Absent from the NPRM is something the HIT Policy Committee (HITPC) had supported in its recommendation to ONC. The NPRM does not contain an objective that effectively examines the electronic capture of the patient encounter. That’s right, as with stage 1, the nephrologist can satisfy the stage 2 objectives without creating an electronic progress note. ONC also vetoed the HIT Policy Committee’s recommendation to sunset the menu. The original proposal from HITPC called for converting all stage 1 menu objectives to stage 2 core objectives. ONC decided instead to keep the menu to provide some flexibility in the program, which I think is laudable.
Comment period
Other areas in the proposal will make their way into this blog in the weeks ahead. The 60-day comment period begins March 7. We plan to submit a formal comment and you should as well. Or send us your comments. We will be happy to post them here.
Randy Gertner says
Terry,
Thanks for the update. I knew this was out there, but waited for your commentary to summarize everything. I order labs an radiology studies on a regular basis through Acumen, but I don’t believe it is “captured” for MU purposes. I created a POC “e-z lab form” and the staff knows to fax it to the lab. I guess from a systemic standpoint this process will need to formalized in a MU data capture format. The same applies to my ordering of radiology studies. Many of our patients are indigent, and do not have access to the internet. This might make the patient dependent measures more challenging—>hopefully those will be menu items, or perhaps have an exclusion. Alternatively, perhaps there is a way to guide the patient in our office with our computer system to meet this objective (if that is allowed and in the spirit of the rule) Looking forward to the coming posts on this topic.
JW says
Terry,
Fantastic analysis as always. One thing that stood out when reading the proposed rule was the fact that in Stage 2, all measures apply to all patients (previously some measures could be limited to those patient records maintained in the certified system).

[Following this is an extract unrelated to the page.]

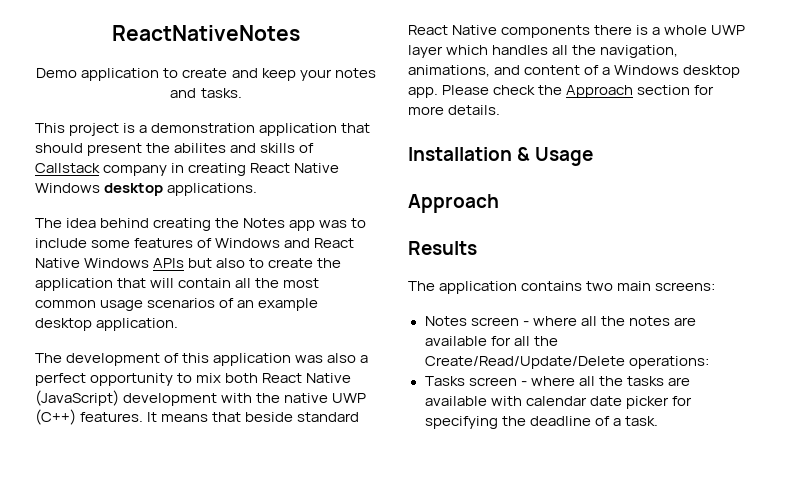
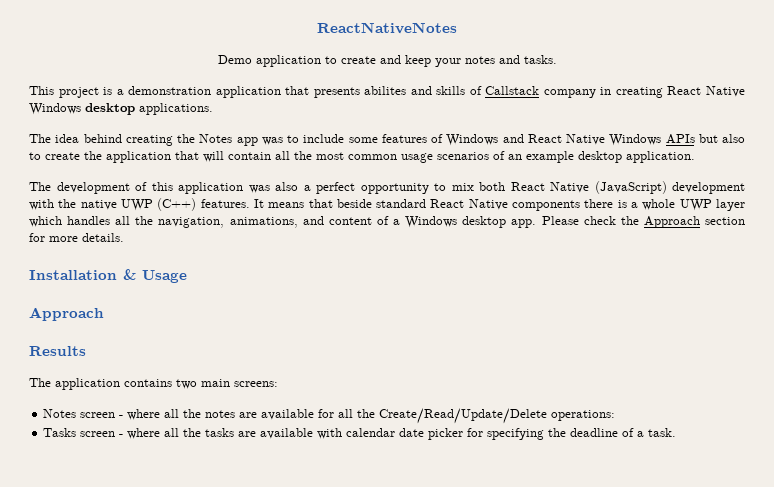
- This project is a demonstration application that should present the abilites and skills of Callstack company in creating React Native Windows desktop applications.
+ This project is a demonstration application that presents abilites and skills of Callstack company in creating React Native Windows desktop applications.

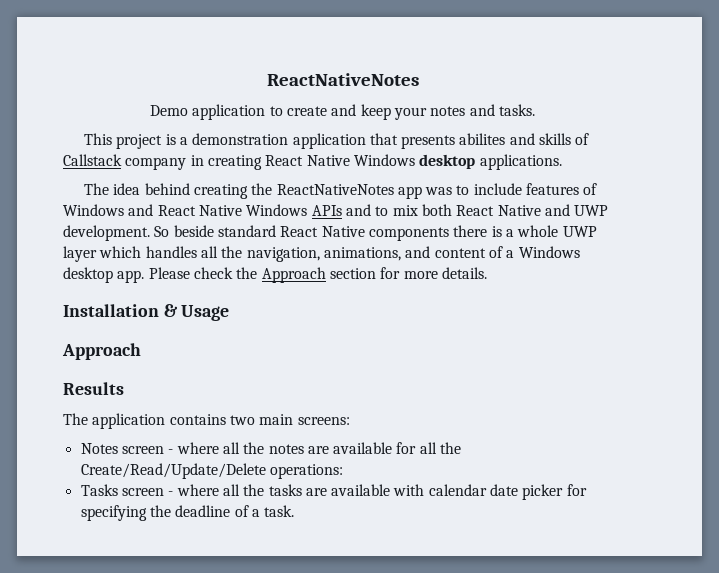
- The idea behind creating the Notes app was to include some features of Windows and React Native Windows APIs but also to create the application that will contain all the most common usage scenarios of an example desktop application.
- The development of this application was also a perfect opportunity to mix both React Native (JavaScript) development with the native UWP (C++) features. It means that beside standard React Native components there is a whole UWP layer which handles all the navigation, animations, and content of a Windows desktop app.
+ The idea behind creating the ReactNativeNotes app was to include features of Windows and React Native Windows APIs and to mix both React Native and UWP development. So beside standard React Native components there is a whole UWP layer which handles all the navigation, animations, and content of a Windows desktop app.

However, the rule also says EP’s practicing at multiple locations only need to include patients seen at locations with certified EHR Technology in their calculations.
These two statements seem to be in opposition; do you have any insight on this particular issue?
Terry Ketchersid, Vice President and Medical Officer at HITSG says
JW,
Good points. My read is they dropped the option of including everyone or only those patients whose records were maintained in the certified EHR becuase it generally confused the issue. That option seemed to make the most sense for objectives like eRx. The provider could report the eRx objective on only the patients maintained in the certified EHR, or they could expand the denominator to include all prescriptions written (hospital discharges for example, patients not known to the practice prior to that hospital stay, but for whom the doc used the eRx tool).
The second statement regarding multiple locations is directly related to what I have been calling the “50% rule”. If you see 70% of your patients at the main office where the EHR resides, but see the other 30% at a location where the certified EHR is not present, you can still participate but you would only report the patients in the main office in this example. The challenge for nephrologists has been the role of the dialysis encounters in this calculation. My impression from communications with CMS has been that if the dialysis encounters are required to meet the 50% hurdle, those patient’s records must be maintained in the certifed EHR and must be counted in order for the nephrologist to accurately report the meaningful use program. That impression has not changed based on my reading of the stage 2 NPRM.
We made a suggestion to ONC several months ago which would have eased the burden on nephrologists (and other medical subspecialists as well), but unfortunately that suggestion did not makes it’s way into the NPRM.